没落人生から脱出します!

 * * *

 時は過ぎ、エリシュカは七歳になっていた。

「リアン、お仕事終わった?」

 薪割りの手伝いをしていたリアンは、こめかみを伝う汗を左腕で拭きとり、顔を上げた。
 青い目に期待をにじませたエリシュカが、陰から様子を窺うように見ている。

「もう少しです。どうしました、お嬢」
「あのね、これ見て」

 エリシュカは背中に隠していた手を、そっと前に出した。小さな手のひらに、小さな赤い実がたくさんのっている。

「摘んできたの。一緒に食べよう」
「……旦那様に拾い食いはするなと言われてるんじゃないですか」
「拾ってないよ。摘んだんだもん!」

 エリシュカの見た目は、楚々としたお嬢様だが、中身はかなりのお転婆だ。キンスキー伯爵家の広い敷地のどこにでも現れ、木に登っては侍女に悲鳴を上げさせている。

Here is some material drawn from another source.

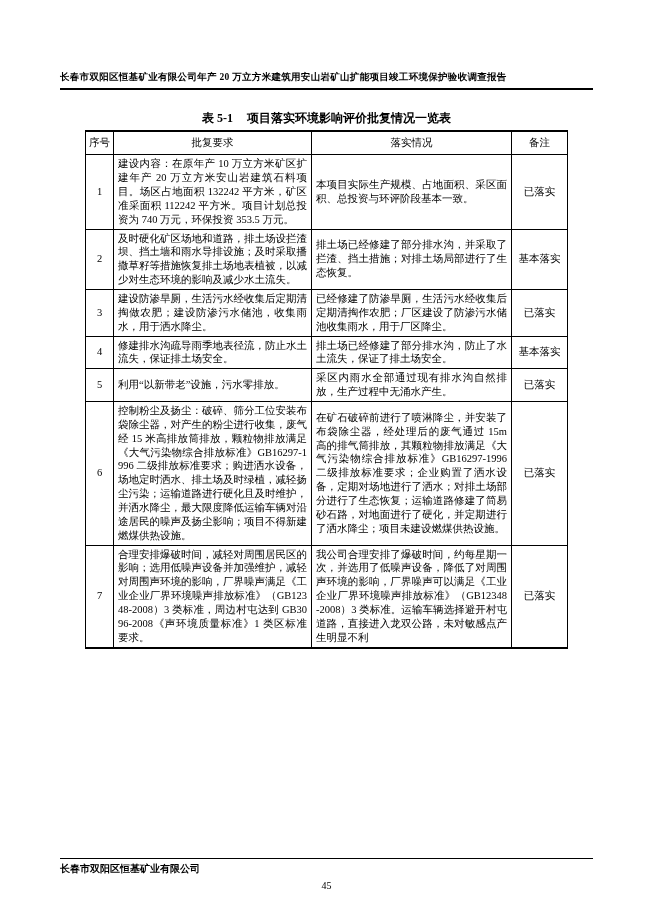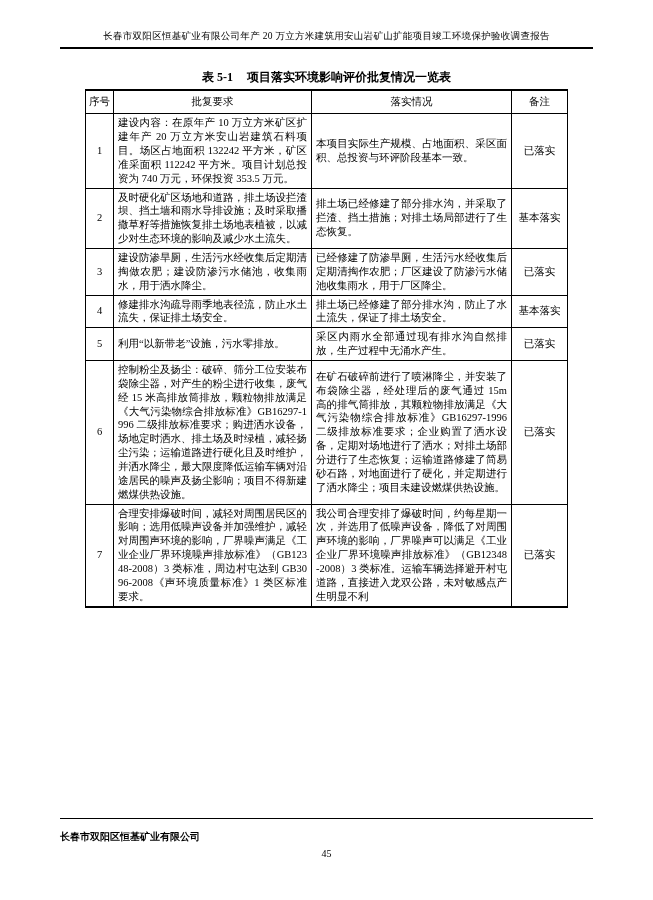"长春市双阳区恒基矿业有限公司年产 20" .doc-header { font-weight: normal -> bold; margin-top: none -> 41px; text-align: center -> left }
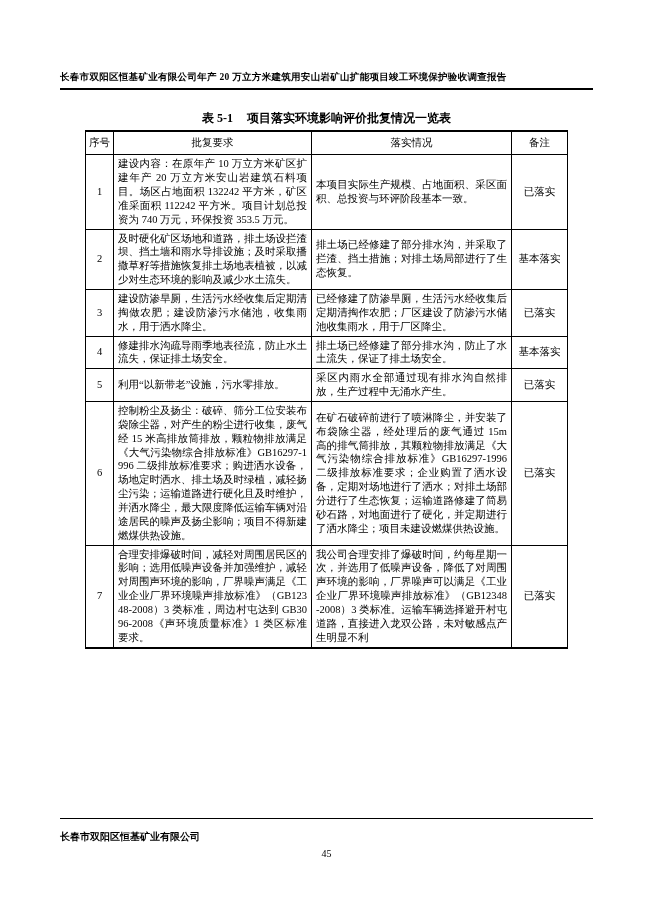"长春市双阳区恒基矿业有限公司" .doc-footer { padding-top: 12px -> 4px; top: 818px -> 858px }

ドレスを引っかけて破くのも日常茶飯事だ。侍女ももはや彼女を止めることは諦め、出来る限りドレスを汚さないようにと、白いエプロンをつけさせている。
 母親であるキンスキー夫人は彼女に無関心だし、使用人が諫めるにも限度がある。そのため、エリシュカは奔放に育っているのである。

「だいたい、お嬢はまだ勉強の時間のはず……」
「お、終わったよ!」

 エリシュカが焦ったように拳を握りしめる。すると手の中の実が潰れてしまったのか赤い汁がエプロンにとんだ。
 白いエプロンについた赤いしみに、エリシュカはバツの悪そうな顔をした。